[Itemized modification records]
------------------------------

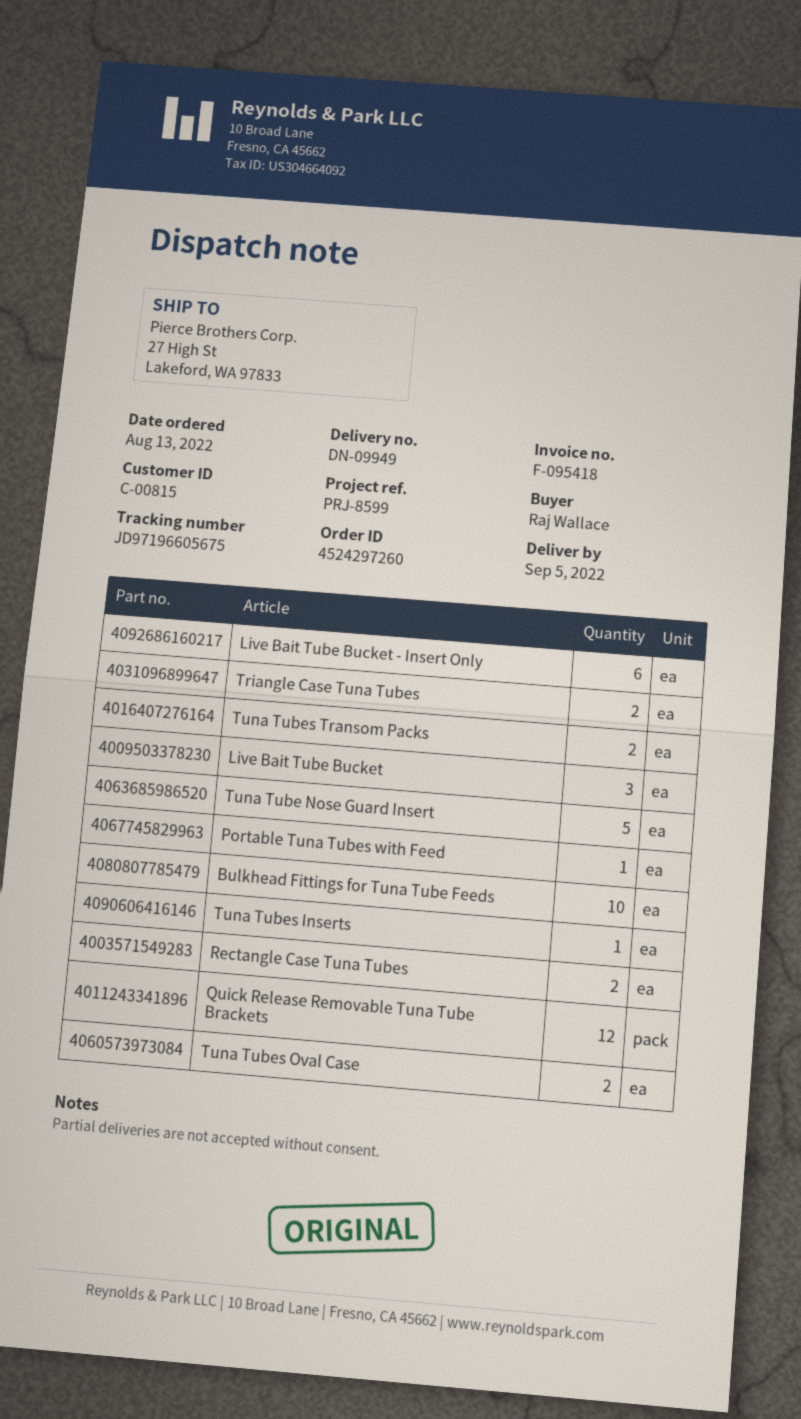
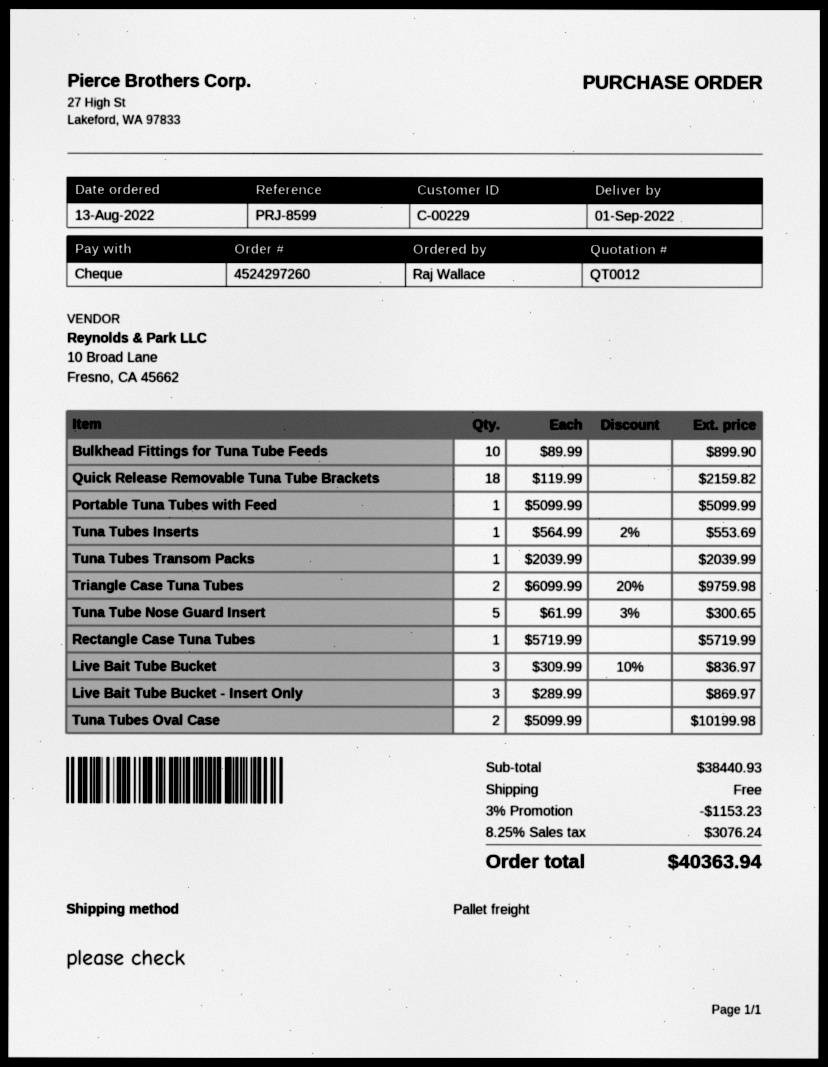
delivery date: 2022-09-05 -> 2022-09-01
customer number: C-00815 -> C-00229
Live Bait Tube Bucket - Insert Only: 6 -> 3
Tuna Tubes Transom Packs: 2 -> 1
Rectangle Case Tuna Tubes: 2 -> 1
Quick Release Removable Tuna Tube Brackets: 12 -> 18

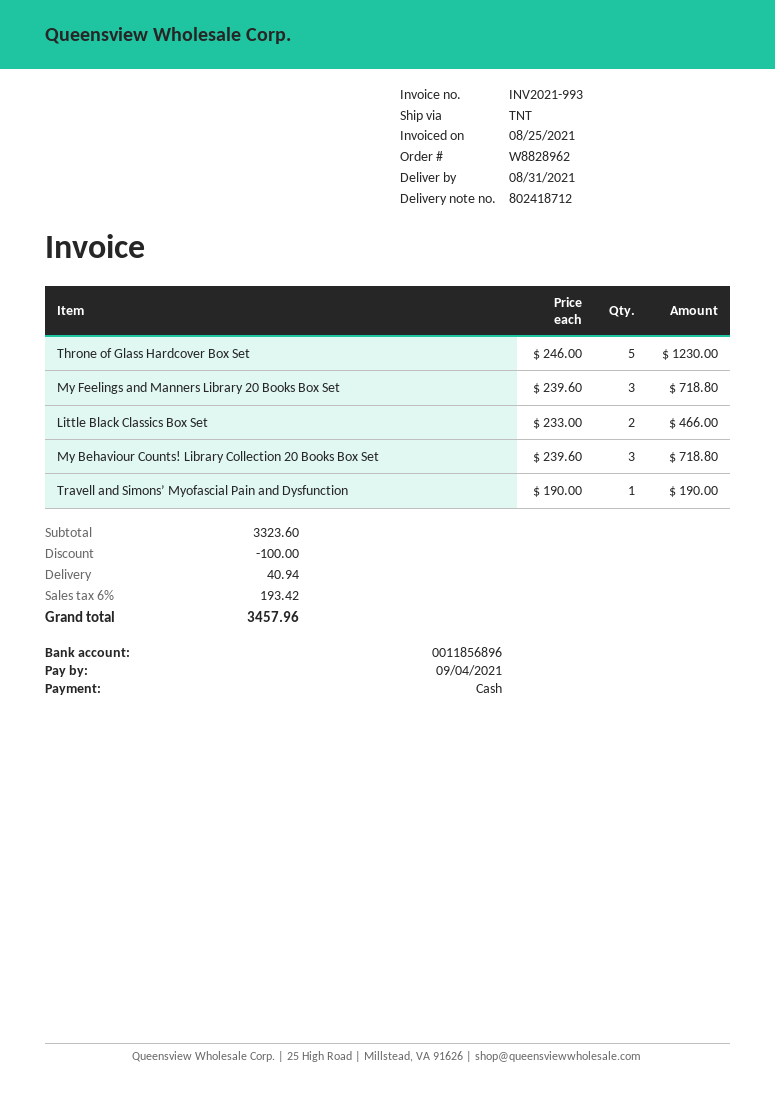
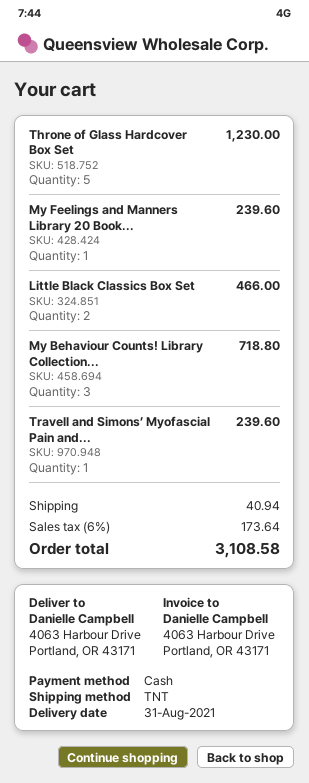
My Feelings and Manners Library 20 Books Box Set: 3 for 718.80 -> 1 for 239.60
Travell and Simons’ Myofascial Pain and Dysfunction: 1 for 190.00 -> 1 for 239.60
discount: 100.00 -> none
tax: 6% = 193.42 -> 6% = 173.64
total: 3457.96 -> 3108.58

------------------------------

**Exercise brief**:
Transcribe exactly the lines above, beginning at the one with "Live Bait Tube Bucket - Insert Only: 6 -> 3" and going up to and including the one with "tax: 6% = 193.42 -> 6% = 173.64". Pictures do not belong in the copy.

**Finished task**:
Live Bait Tube Bucket - Insert Only: 6 -> 3
Tuna Tubes Transom Packs: 2 -> 1
Rectangle Case Tuna Tubes: 2 -> 1
Quick Release Removable Tuna Tube Brackets: 12 -> 18

My Feelings and Manners Library 20 Books Box Set: 3 for 718.80 -> 1 for 239.60
Travell and Simons’ Myofascial Pain and Dysfunction: 1 for 190.00 -> 1 for 239.60
discount: 100.00 -> none
tax: 6% = 193.42 -> 6% = 173.64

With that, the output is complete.